Edit difference data:
==*==

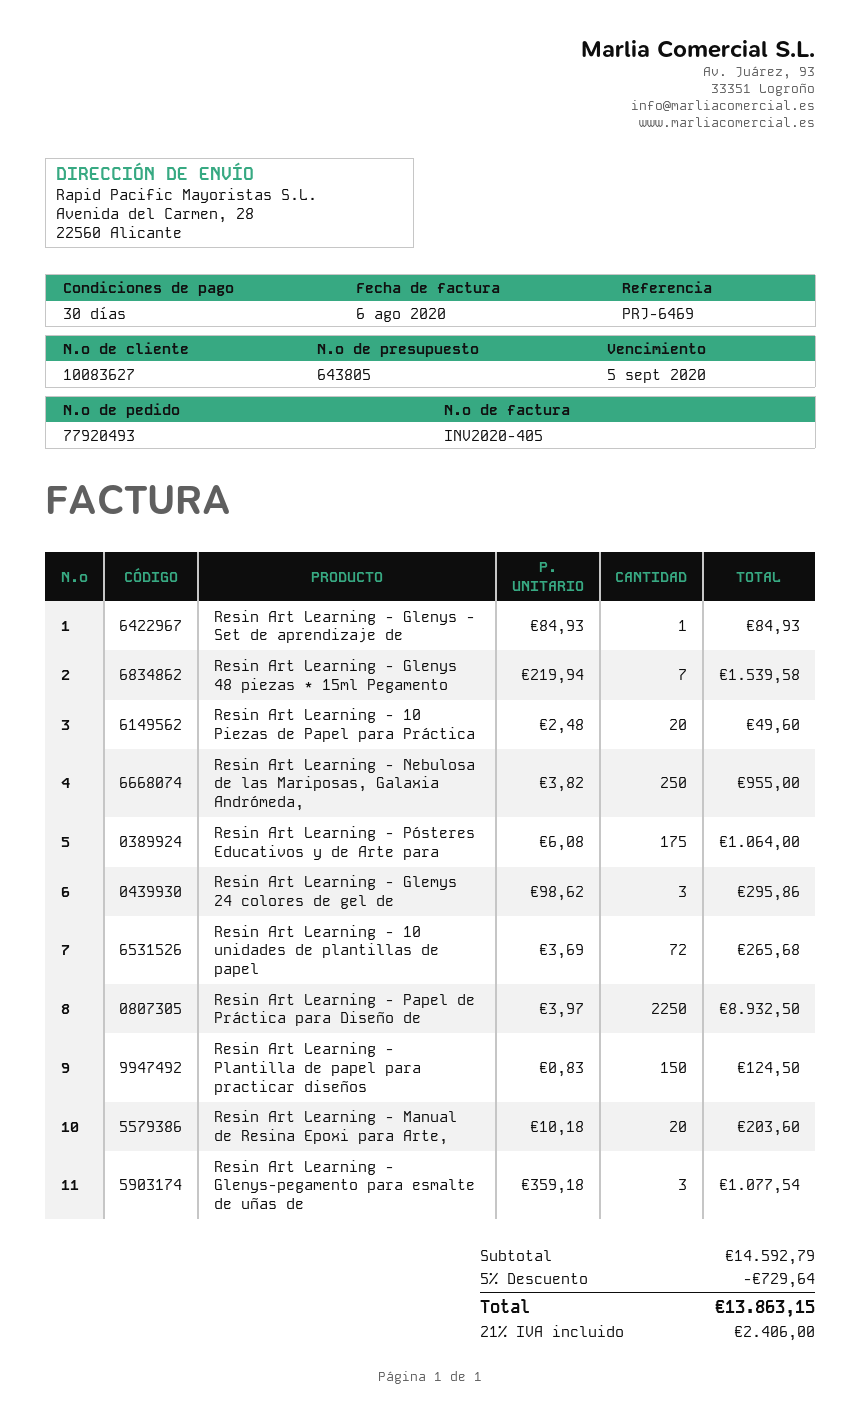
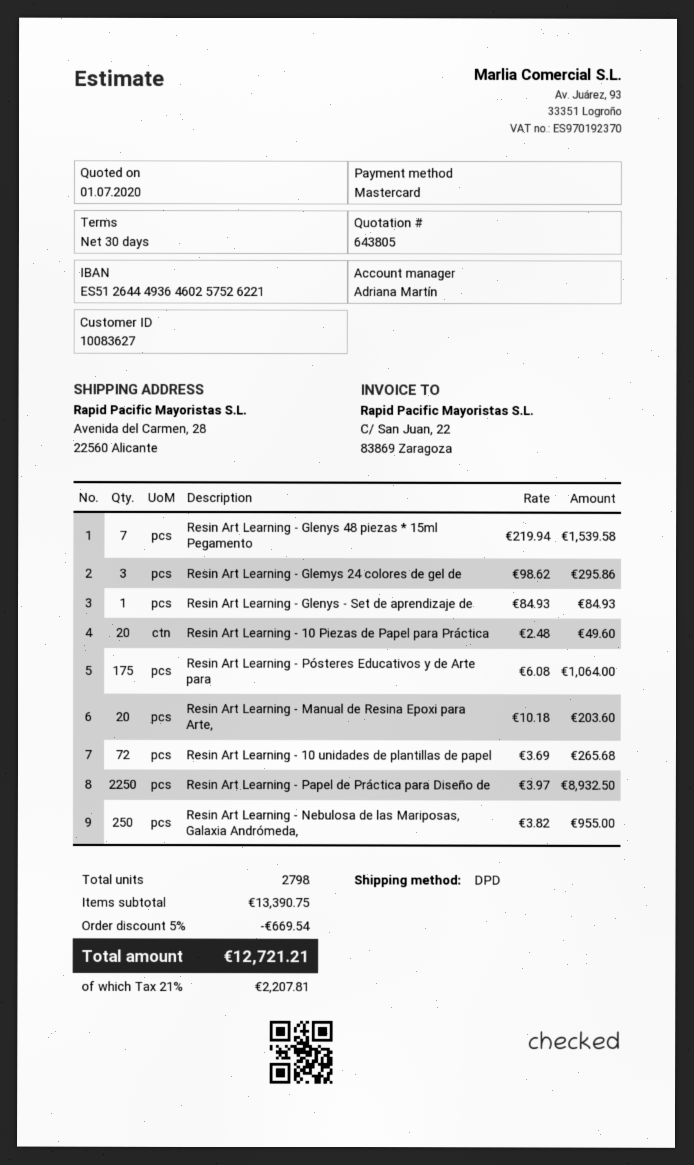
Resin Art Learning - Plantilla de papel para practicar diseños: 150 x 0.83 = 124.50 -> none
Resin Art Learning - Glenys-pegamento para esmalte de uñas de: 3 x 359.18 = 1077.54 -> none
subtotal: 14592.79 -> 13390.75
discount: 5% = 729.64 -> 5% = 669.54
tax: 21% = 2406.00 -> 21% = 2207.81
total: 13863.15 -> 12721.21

==*==

**ASSIGNMENT**
When you transcribe the entries above, keep every word exact and leave out the pictures.

**ANSWER SPACE**
Resin Art Learning - Plantilla de papel para practicar diseños: 150 x 0.83 = 124.50 -> none
Resin Art Learning - Glenys-pegamento para esmalte de uñas de: 3 x 359.18 = 1077.54 -> none
subtotal: 14592.79 -> 13390.75
discount: 5% = 729.64 -> 5% = 669.54
tax: 21% = 2406.00 -> 21% = 2207.81
total: 13863.15 -> 12721.21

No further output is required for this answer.